Your assignment: From the data below, return the exact lines starting at the line containing "[736,326,900,338] Flash-Modus aktivieren" and ending at the line containing "[713,730,760,745] Relay3 ->", both included, and nothing else.

Dataset records:
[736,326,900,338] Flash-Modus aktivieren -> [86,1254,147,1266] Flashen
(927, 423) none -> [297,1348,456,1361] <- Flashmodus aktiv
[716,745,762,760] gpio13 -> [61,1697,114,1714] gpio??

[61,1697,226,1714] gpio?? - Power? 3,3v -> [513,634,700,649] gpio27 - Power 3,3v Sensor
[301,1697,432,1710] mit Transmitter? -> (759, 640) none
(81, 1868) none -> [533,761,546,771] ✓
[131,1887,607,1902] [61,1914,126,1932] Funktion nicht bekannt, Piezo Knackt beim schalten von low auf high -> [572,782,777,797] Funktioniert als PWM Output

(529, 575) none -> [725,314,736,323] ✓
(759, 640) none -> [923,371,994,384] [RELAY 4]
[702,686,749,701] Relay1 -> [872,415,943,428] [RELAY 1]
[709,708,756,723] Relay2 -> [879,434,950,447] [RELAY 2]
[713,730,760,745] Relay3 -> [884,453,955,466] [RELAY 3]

...

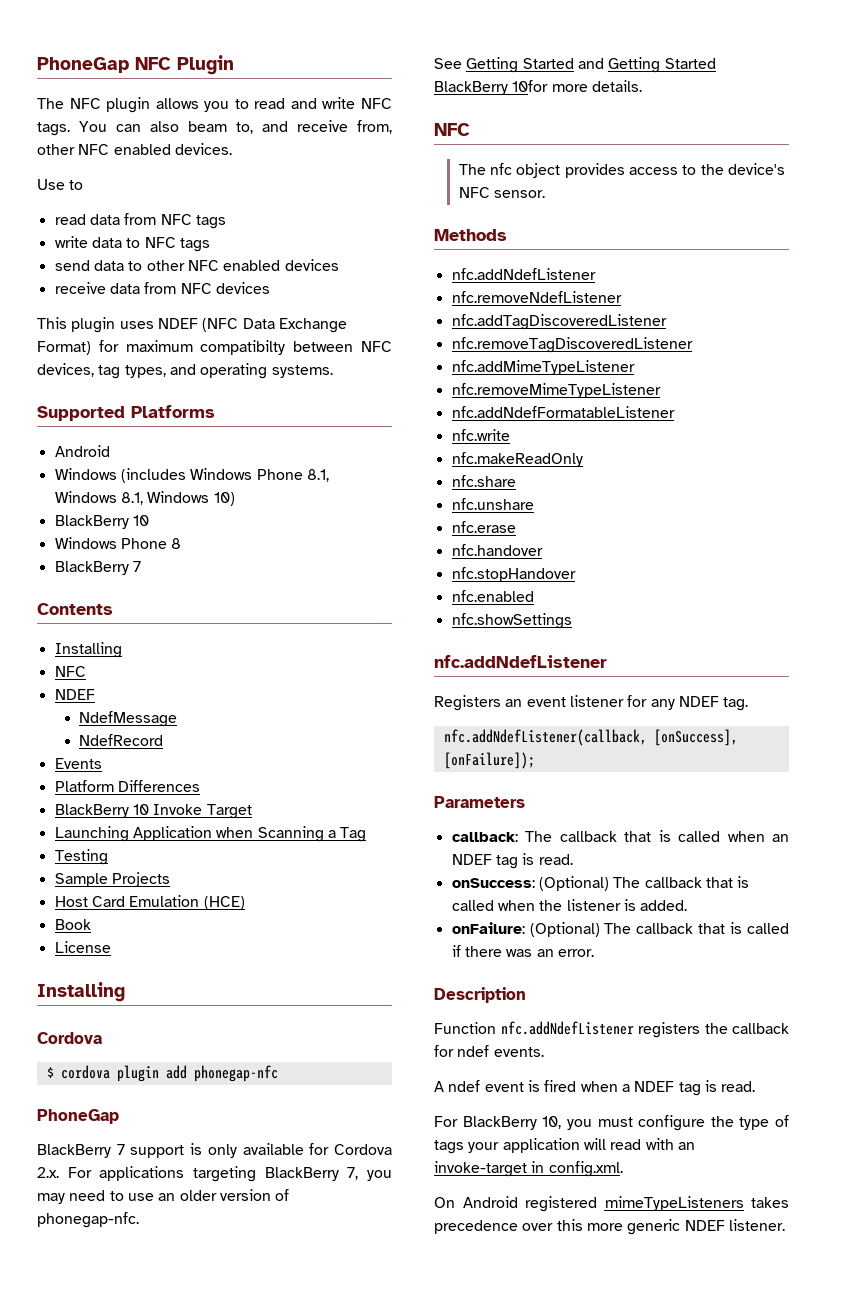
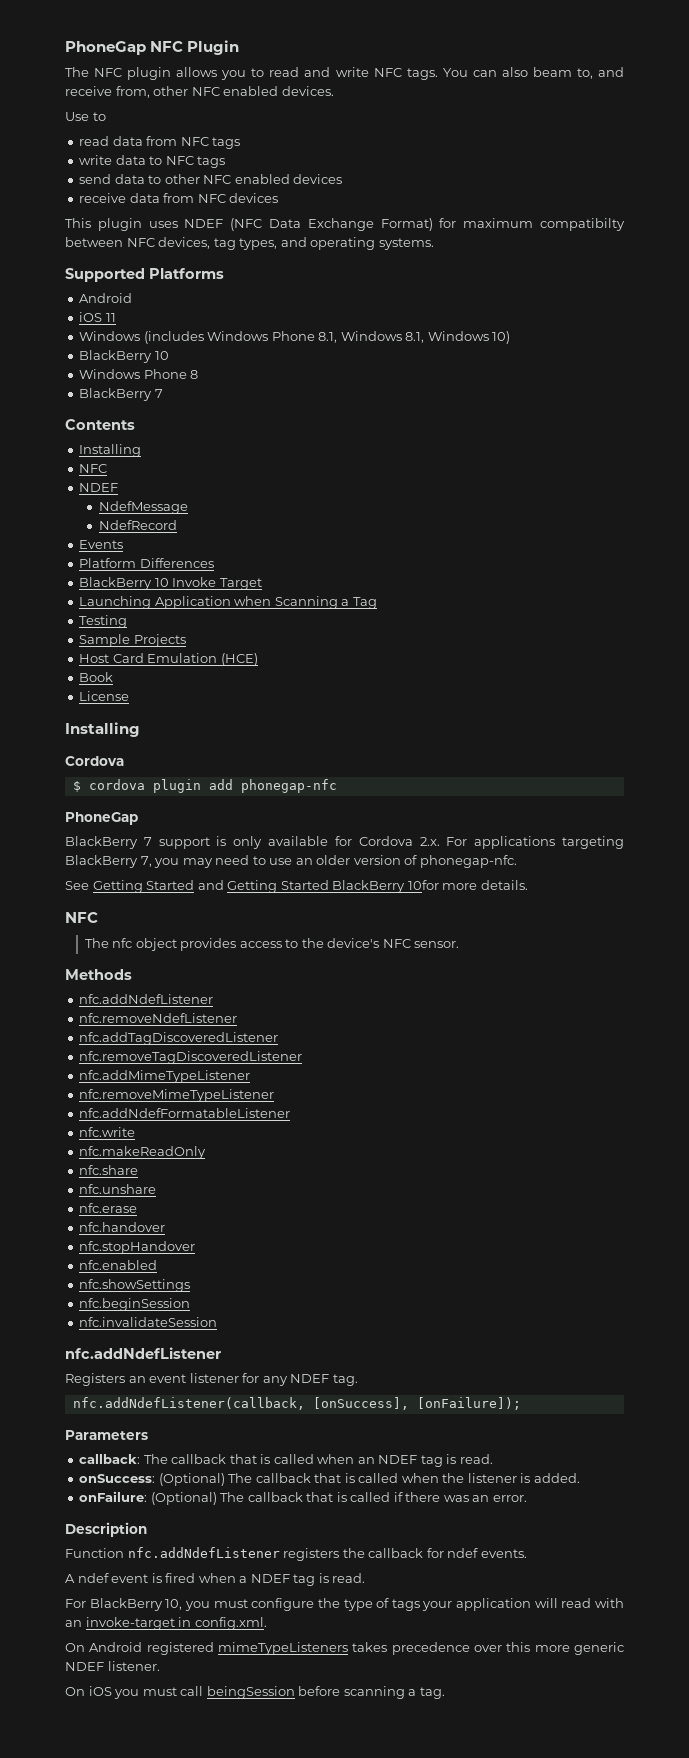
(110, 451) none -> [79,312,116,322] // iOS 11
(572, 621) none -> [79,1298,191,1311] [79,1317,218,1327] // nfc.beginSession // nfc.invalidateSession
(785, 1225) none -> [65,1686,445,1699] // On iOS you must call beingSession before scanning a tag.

--

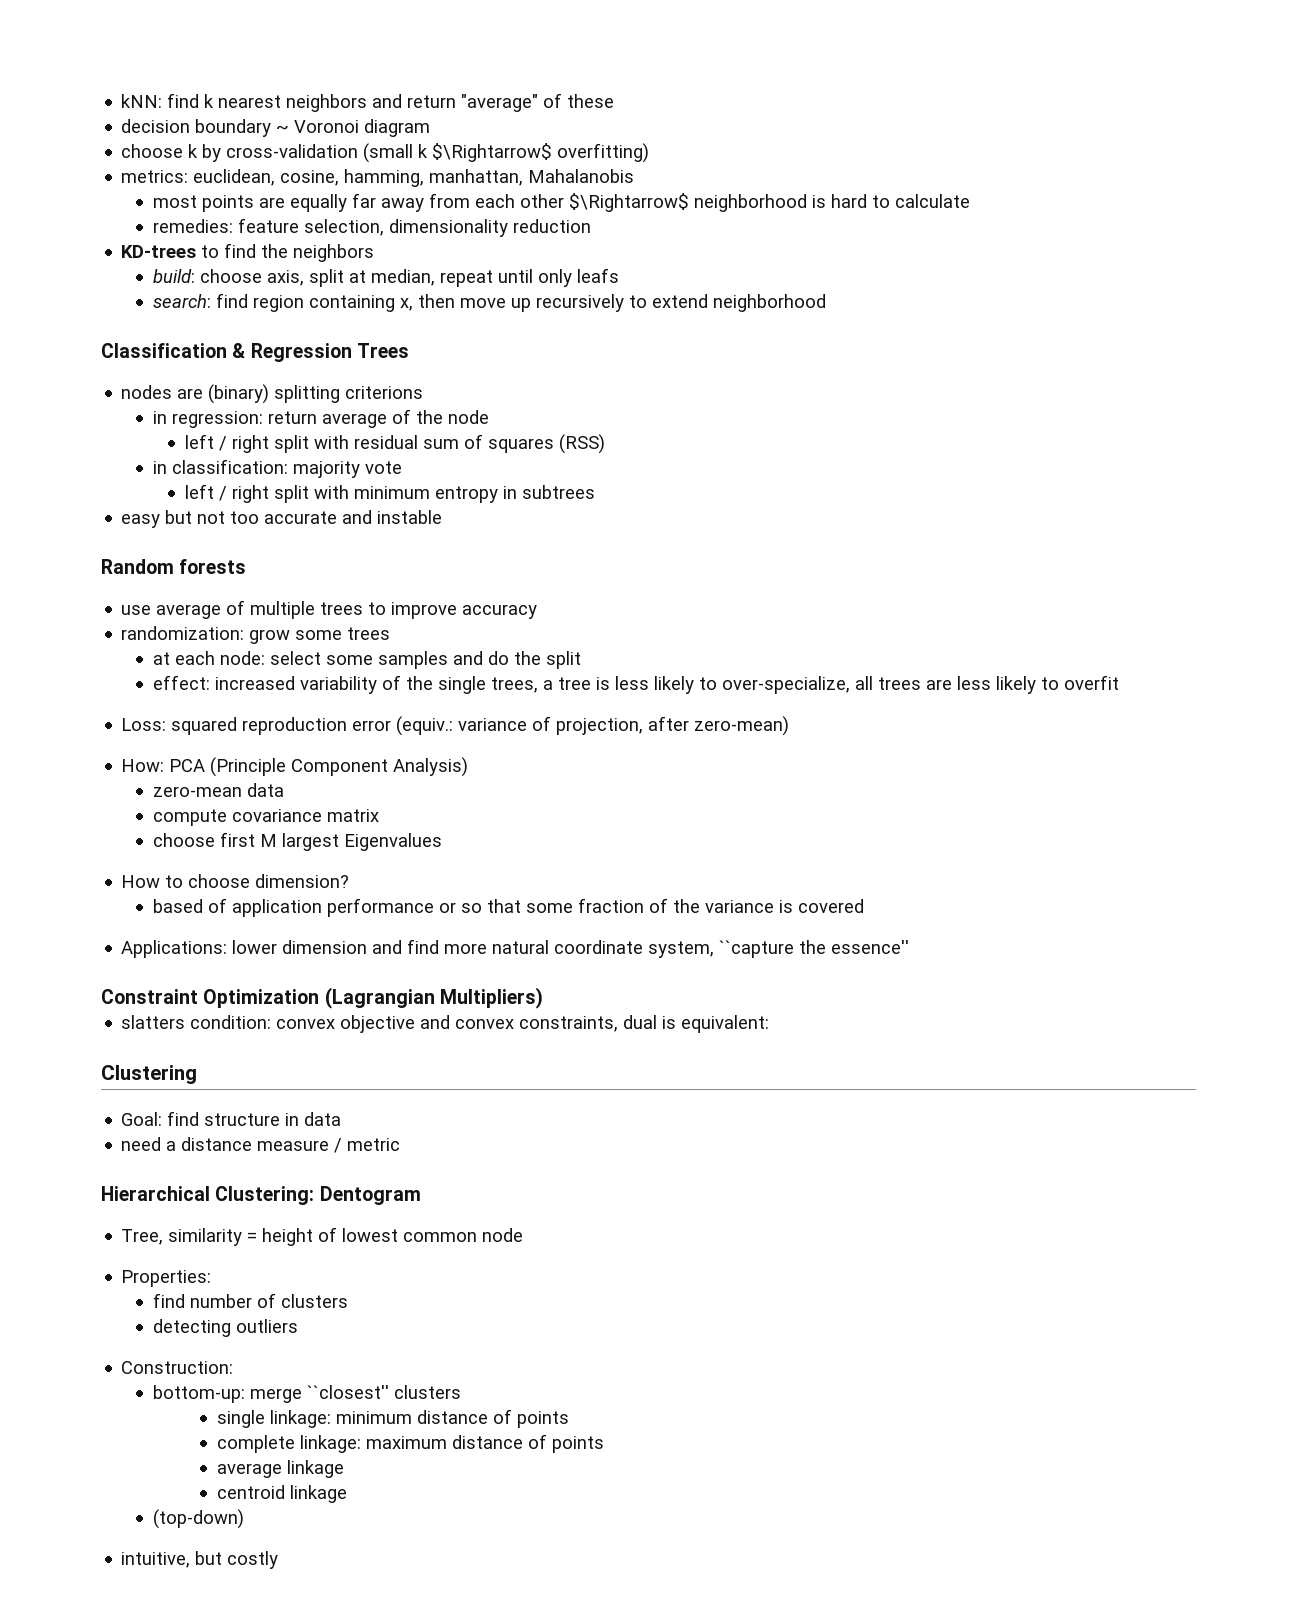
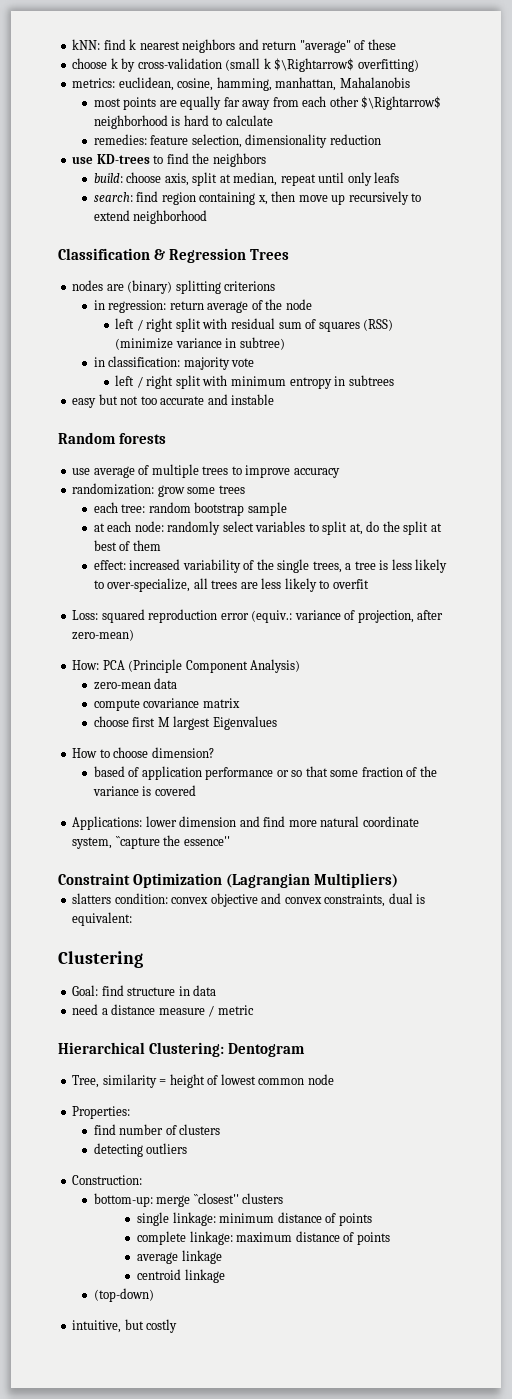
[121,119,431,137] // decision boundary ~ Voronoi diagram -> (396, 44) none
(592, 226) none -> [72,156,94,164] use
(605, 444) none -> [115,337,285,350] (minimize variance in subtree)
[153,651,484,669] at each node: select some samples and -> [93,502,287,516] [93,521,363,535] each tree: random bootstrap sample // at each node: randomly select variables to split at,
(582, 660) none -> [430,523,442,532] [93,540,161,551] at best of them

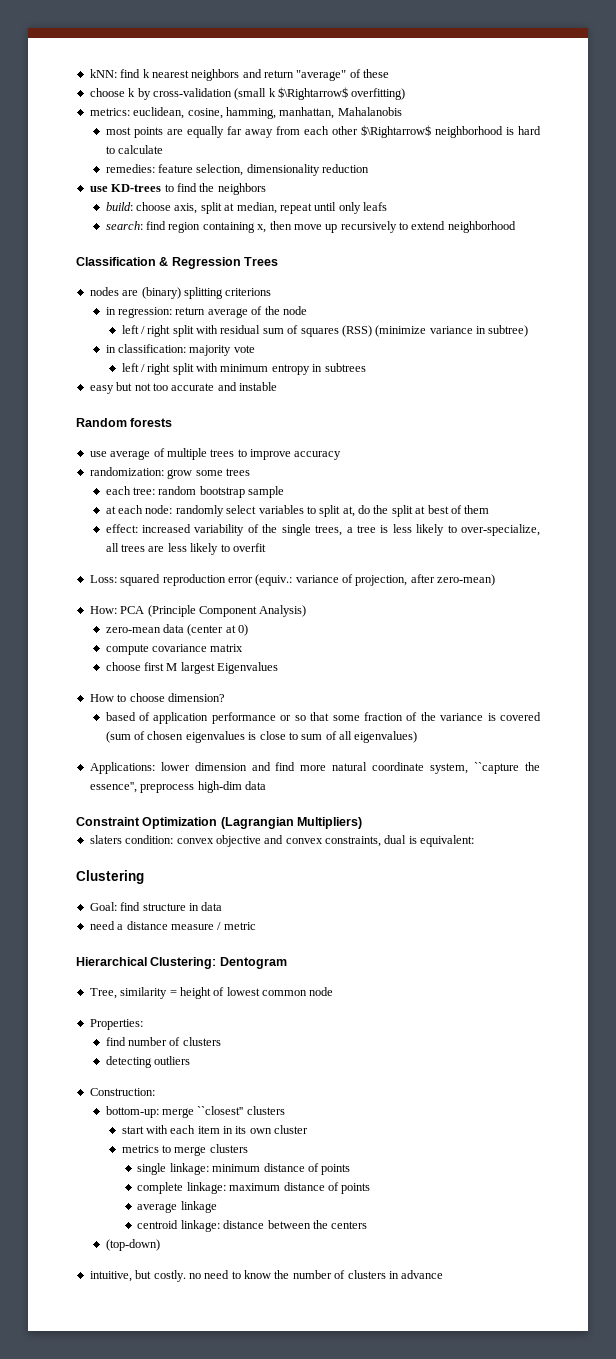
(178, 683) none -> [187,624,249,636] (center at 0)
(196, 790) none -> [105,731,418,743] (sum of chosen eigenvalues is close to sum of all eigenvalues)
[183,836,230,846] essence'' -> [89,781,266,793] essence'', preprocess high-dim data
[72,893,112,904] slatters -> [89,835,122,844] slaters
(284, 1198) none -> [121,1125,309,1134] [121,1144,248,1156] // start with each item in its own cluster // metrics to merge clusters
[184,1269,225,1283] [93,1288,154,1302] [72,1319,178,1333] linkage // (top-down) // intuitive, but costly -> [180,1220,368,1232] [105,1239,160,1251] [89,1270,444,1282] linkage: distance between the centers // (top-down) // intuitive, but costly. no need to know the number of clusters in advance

Answer to this exercise:
[736,326,900,338] Flash-Modus aktivieren -> [86,1254,147,1266] Flashen
(927, 423) none -> [297,1348,456,1361] <- Flashmodus aktiv
[716,745,762,760] gpio13 -> [61,1697,114,1714] gpio??

[61,1697,226,1714] gpio?? - Power? 3,3v -> [513,634,700,649] gpio27 - Power 3,3v Sensor
[301,1697,432,1710] mit Transmitter? -> (759, 640) none
(81, 1868) none -> [533,761,546,771] ✓
[131,1887,607,1902] [61,1914,126,1932] Funktion nicht bekannt, Piezo Knackt beim schalten von low auf high -> [572,782,777,797] Funktioniert als PWM Output

(529, 575) none -> [725,314,736,323] ✓
(759, 640) none -> [923,371,994,384] [RELAY 4]
[702,686,749,701] Relay1 -> [872,415,943,428] [RELAY 1]
[709,708,756,723] Relay2 -> [879,434,950,447] [RELAY 2]
[713,730,760,745] Relay3 -> [884,453,955,466] [RELAY 3]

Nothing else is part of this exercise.